Try it: Look for "[147,388,187,400] clone ->" in the listing below, then copy exactly the line it appears in and all lines after it to the end, and nothing more.
↓↓↓
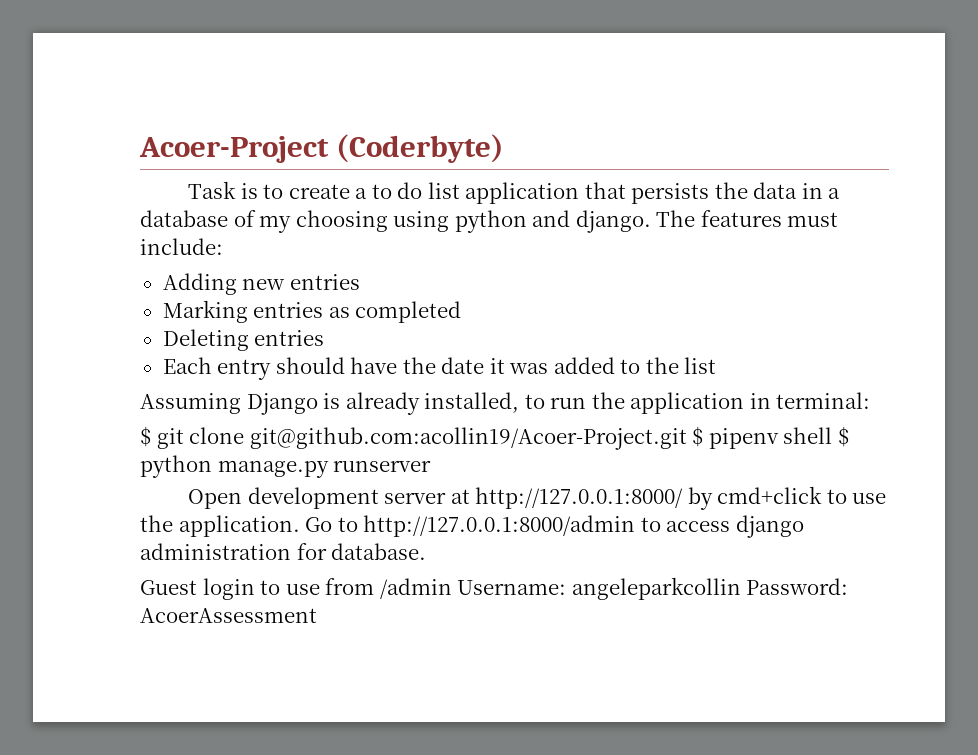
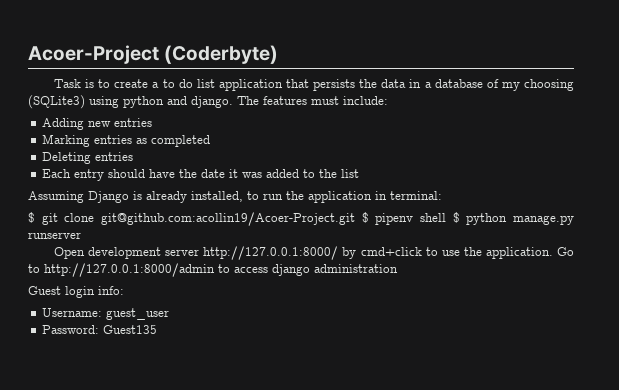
(388, 221) none -> [28,95,85,109] (SQLite3)
[450,489,470,504] at -> (200, 252) none
[296,543,427,560] for database. -> (398, 268) none
[260,577,849,600] [140,608,317,623] to use from /admin Username: angeleparkcollin Password: AcoerAssessment -> [98,286,124,295] [42,308,170,320] [42,325,158,334] info: // Username: guest_user // Password: Guest135

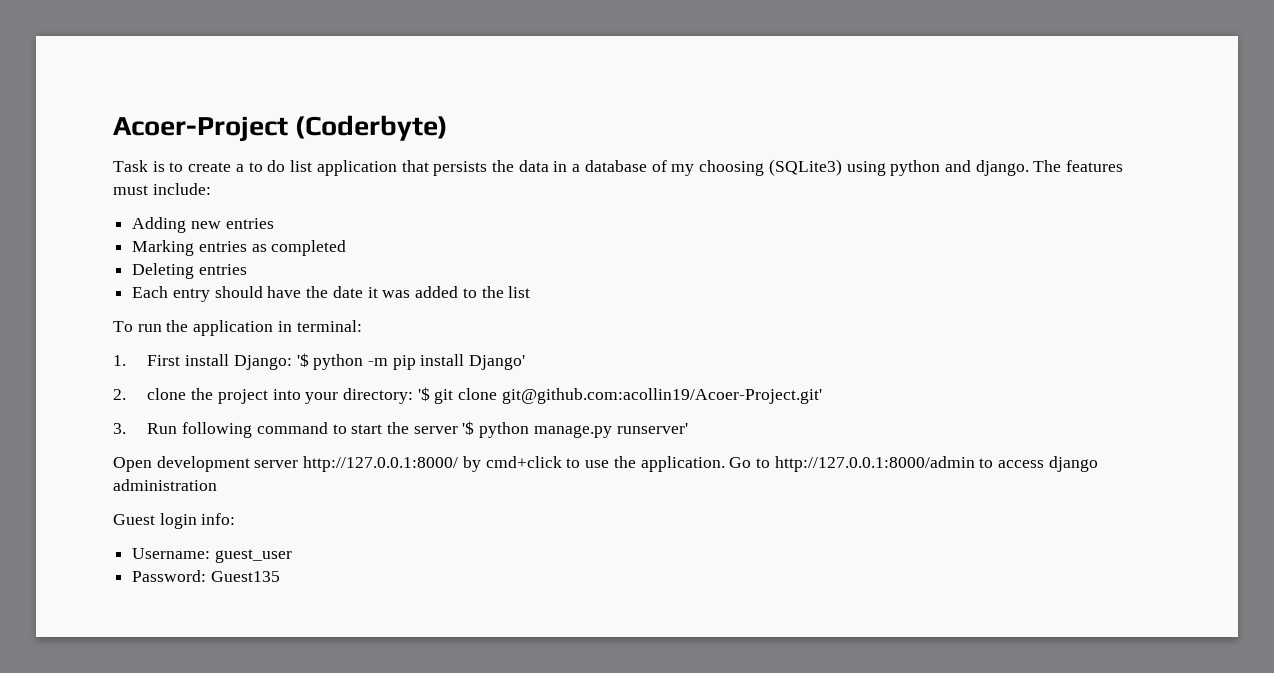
[28,191,259,203] Assuming Django is already installed, to -> [113,321,133,332] To
[28,212,460,226] $ git clone git@github.com:acollin19/Acoer-Project.git $ pipenv shell $ -> [113,353,526,370] [113,387,822,404] [113,421,475,438] 1. First install Django: '$ python -m pip install Django' // 2. clone the project into your directory: '$ git clone git@github.com:acollin19/Acoer-Project.git' // 3. Run following command to start the server '$
[28,232,81,239] runserver -> [616,423,688,434] runserver'

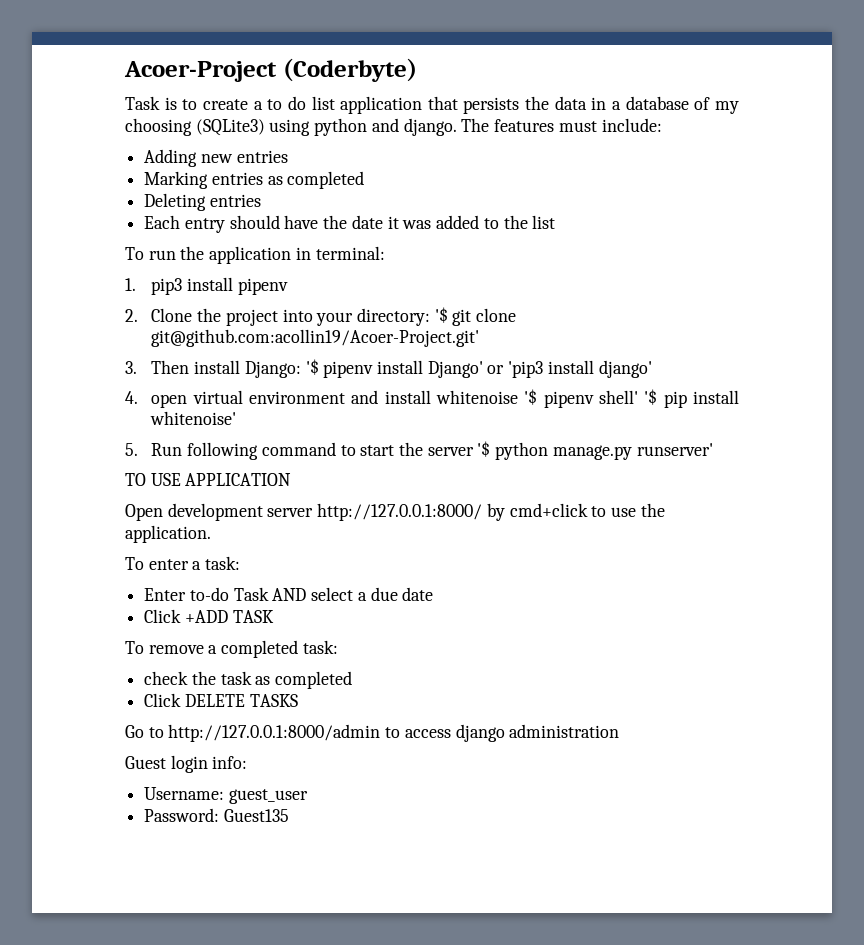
[147,353,526,370] First install Django: '$ python -m pip install Django' -> [151,277,288,295] pip3 install pipenv
[147,388,187,400] clone -> [151,308,193,322] Clone
(126, 428) none -> [151,359,652,378] [125,389,739,408] [150,411,237,425] [125,443,138,456] Then install Django: '$ pipenv install Django' or 'pip3 install django' // 4. open virtual environment and install whitenoise '$ pipenv shell' '$ pip install whitenoise' // 5.
(688, 428) none -> [125,473,292,486] // TO USE APPLICATION
(725, 464) none -> [125,556,241,570] [144,587,434,601] [144,609,274,623] [125,640,338,658] [144,671,353,689] [144,693,298,707] // To enter a task: // Enter to-do Task AND select a due date // Click +ADD TASK // To remove a completed task: // check the task as completed // Click DELETE TASKS //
↑↑↑
Exercise result:
[147,388,187,400] clone -> [151,308,193,322] Clone
(126, 428) none -> [151,359,652,378] [125,389,739,408] [150,411,237,425] [125,443,138,456] Then install Django: '$ pipenv install Django' or 'pip3 install django' // 4. open virtual environment and install whitenoise '$ pipenv shell' '$ pip install whitenoise' // 5.
(688, 428) none -> [125,473,292,486] // TO USE APPLICATION
(725, 464) none -> [125,556,241,570] [144,587,434,601] [144,609,274,623] [125,640,338,658] [144,671,353,689] [144,693,298,707] // To enter a task: // Enter to-do Task AND select a due date // Click +ADD TASK // To remove a completed task: // check the task as completed // Click DELETE TASKS //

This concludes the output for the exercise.